Se dovesse fare un breve elenco dei primi temi emersi nella ricerca, quali segnalerebbe ?
1. Il Parkinson come malattia di malattie, cioè la sua dimensione complessa e plurale.
2. Per i malati ed i caregiver l’importanza delle cure non farmacologiche e della qualità della vita, la preoccupazione del paziente sulle conseguenze del condizionamento della vita del caregiver familiare, il senso di colpa verso il caregiver, “quanto io paziente lo limito nello svolgimento della sua vita”.
3. La centralità della dimensione psicologica del malato di cui poco ci si fa carico, e comunque non in maniera sistematica e istituzionale.
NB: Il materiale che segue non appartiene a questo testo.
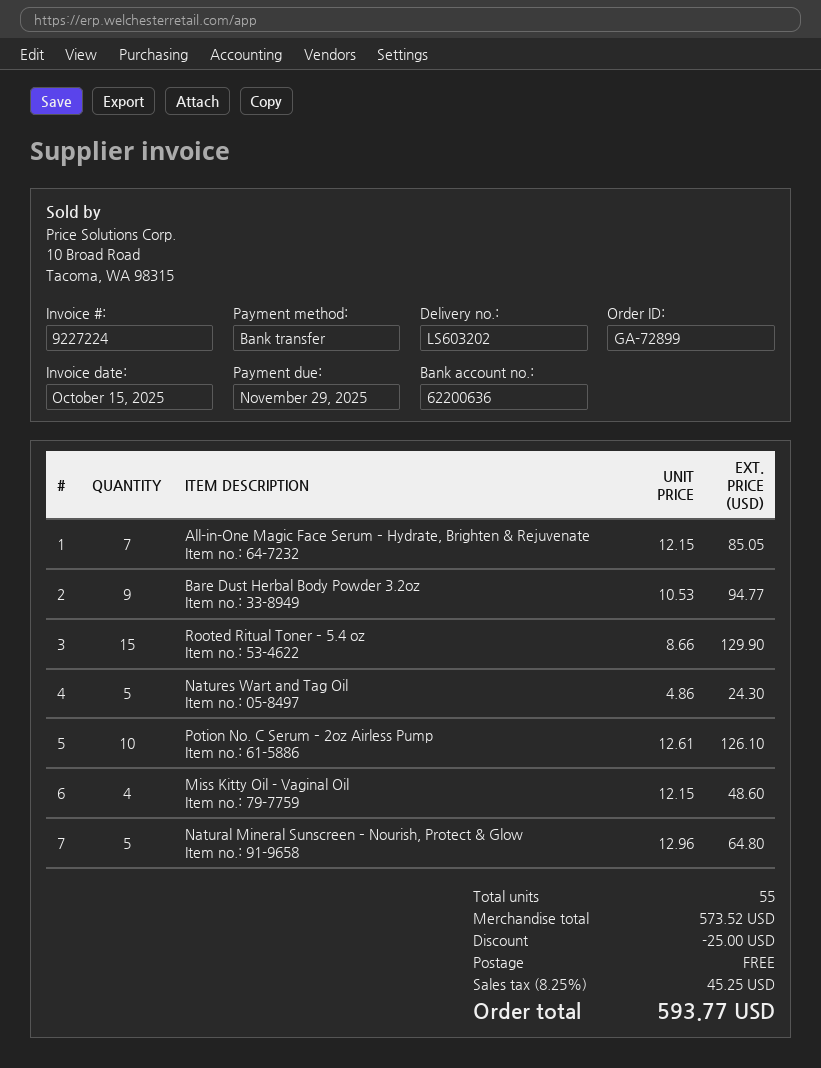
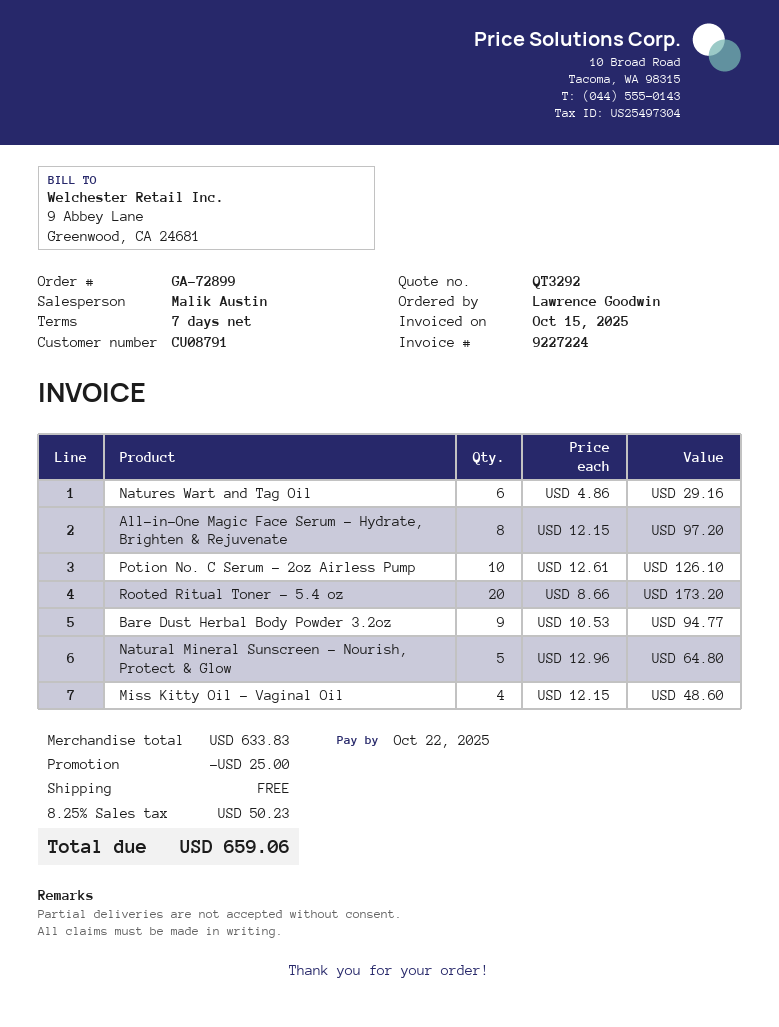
due date: 2025-11-29 -> 2025-10-22
All-in-One Magic Face Serum – Hydrate, Brighten & Rejuvenate: 7 x 12.15 = 85.05 -> 8 x 12.15 = 97.20
Rooted Ritual Toner – 5.4 oz: 15 x 8.66 = 129.90 -> 20 x 8.66 = 173.20
Natures Wart and Tag Oil: 5 x 4.86 = 24.30 -> 6 x 4.86 = 29.16
subtotal: 573.52 -> 633.83
tax: 8.25% = 45.25 -> 8.25% = 50.23
total: 593.77 -> 659.06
4. Molto viene delegato al neurologo parkinsonologo ma “chi si occupa del coordinamento e dell’integrazione delle problematiche legate alla malattia?”.
5. La questione della mancanza di formazione per i caregiver familiari e professionisti è centrale.
6. Le Associazioni: chi partecipa alla vita associativa la reputa fondamentale, è importante per l’aspetto solidaristico più che non per la parte informativa.